DEAR ABBY: I recently attended a funeral with my mother’s family. During my visit, one of my aunts confided in me that my mother cheated on my father while they were married. I’m sure my father has no idea about the affair.
My parents’ divorce was extremely ugly. My mother told us many things about our father that I now know are lies – including fathering other children, being a pedophile, and having bank accounts full of money hidden in other countries. Because of her lies, my siblings idolize and loathe our mother.
I think I might change their minds if I tell them about their affair. I know the man she had the affair with and could prove what I’m saying. I hate hearing my siblings dragging Dad’s names through the mud for things he never did because I know my mom continues to manipulate her feelings and opinions. Should I tell my siblings about their affair? – DAUGHTER WITH OPEN EYES
LOVE OPEN EYES: Before I answer your question, ask yourself why your aunt entrusted you with this information. Were her motives pure or did she not like her sister? You say your father has no idea that your mother might have cheated, but you realize that their divorce was “extremely ugly”. Could infidelity be involved, and if so, whose?
You also stated that your mother has been accusing your father of doing things he never did for years. The term for this is “parental alienation”. Manipulating children in this way is unhealthy because it gives them a distorted idea of what to expect from their own relationships.

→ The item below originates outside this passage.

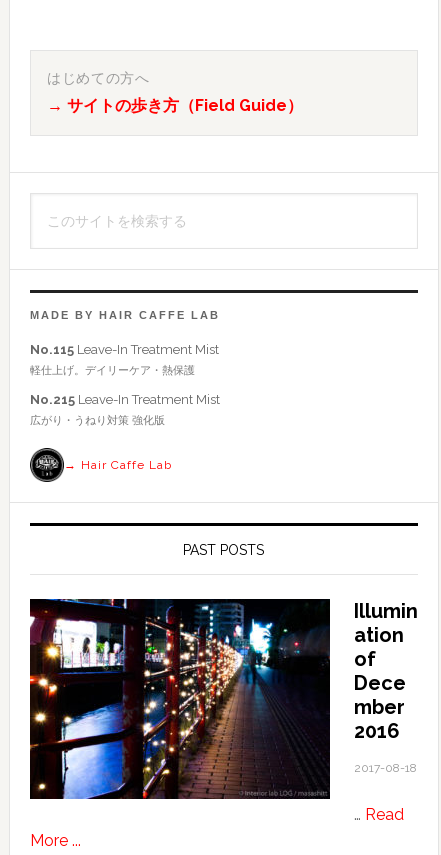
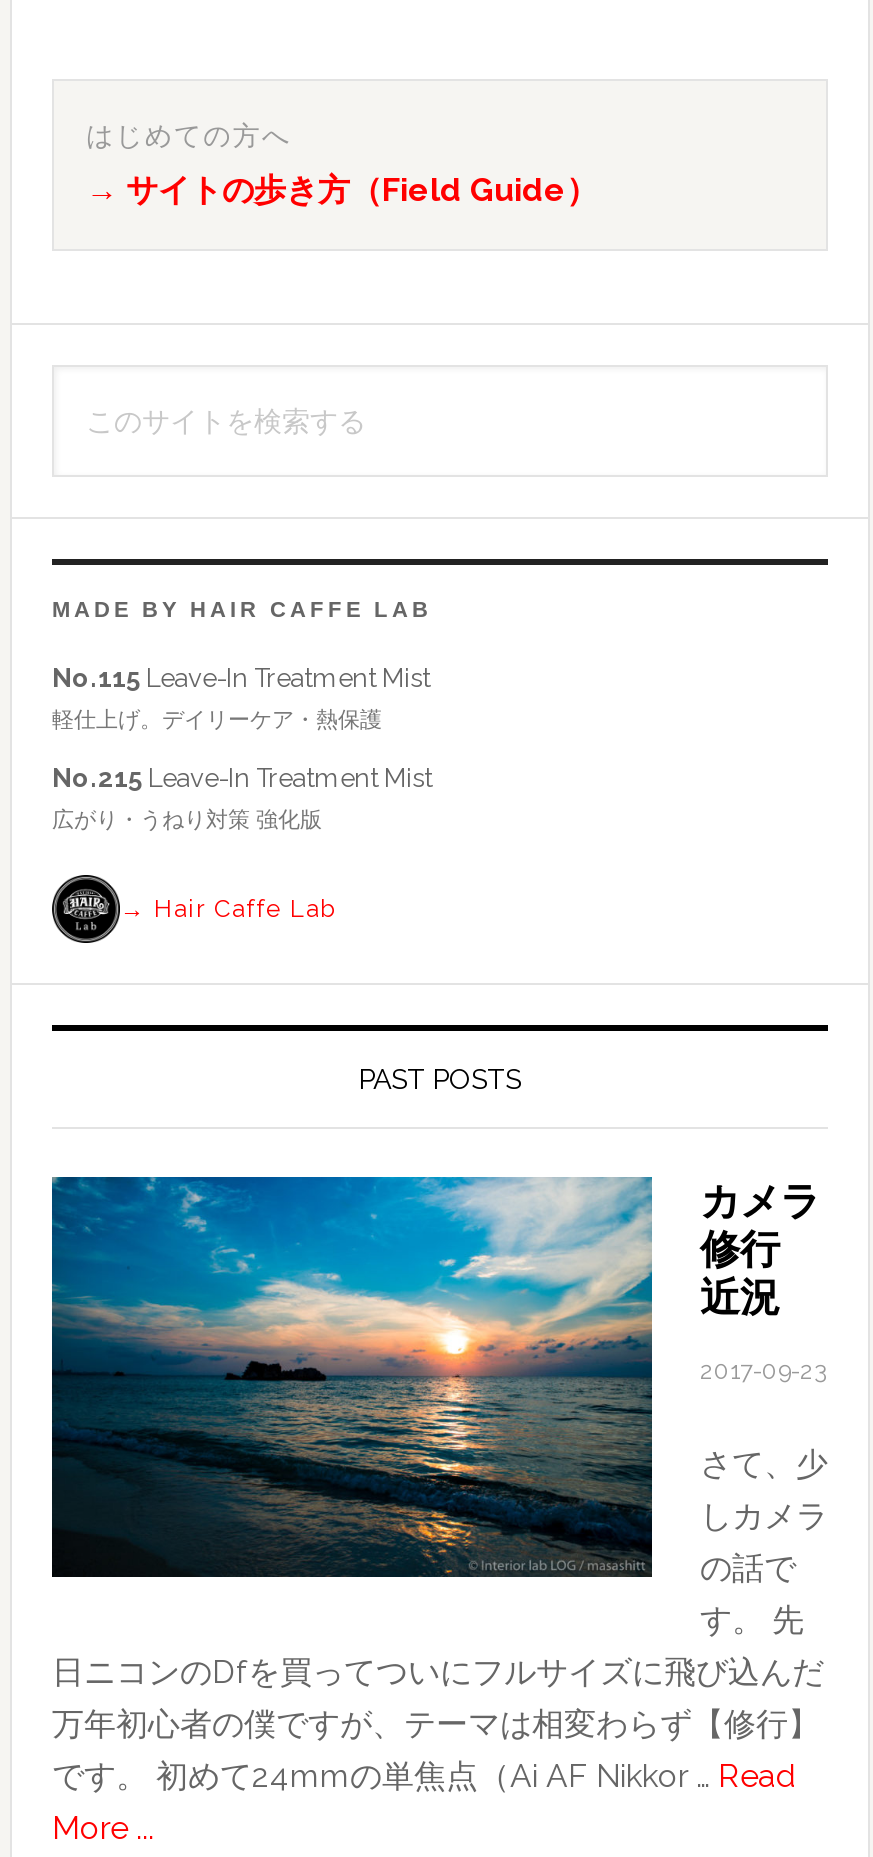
[29,598,418,746] [image] | Illumin | ation | of | Dece | mber | 2016 -> [50,1175,820,1579] [image] | カメラ | 修行 | 近況
[354,761,417,775] 2017-08-18 -> [700,1358,826,1386] 2017-09-23
[354,805,404,824] … Read -> [52,1446,828,1796] さて、少 | しカメラ | の話で | す。 先 | 日ニコンのDfを買ってついにフルサイズに飛び込んだ | 万年初心者の僕ですが、テーマは相変わらず【修行】 | です。 初めて24mmの単焦点（Ai AF Nikkor … Read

You say you can prove what your aunt told you. I can only ask: HOW? Has it been confirmed by your mother’s supposed lover? If it has been confirmed, I see no reason why you shouldn’t tell your siblings what you were told. But if you’re not one hundred percent sure it’s true, my advice is to shut up and let your aunt be the one to bring the news.
DEAR ABBY: I know this has happened to you: you meet a new person (usually a woman), reach out your hand to shake hello, only to get your hand pushed aside with “Oh, I’m a huggable” , and you’re chained to this complete stranger.
Shoe on the other foot: Lady comes up to me, holds out her hand to shake, I push her aside and say: “I’m a kisser with the tongue” – sip or “I’m a grabber” – press. What really makes people think that everyone wants to be hugged? You may find it cute; I think it’s invasive. Please give hugs every day! – HUGLESS AND HAPPY IN FLORIDA
DEAR HAH: You are making a good argument with regard to the COVID-19 pandemic, which is why I am printing your letter. Since this happens to you regularly, you may need to be nimble. Try this: When the hugging people rush forward, take a giant step back.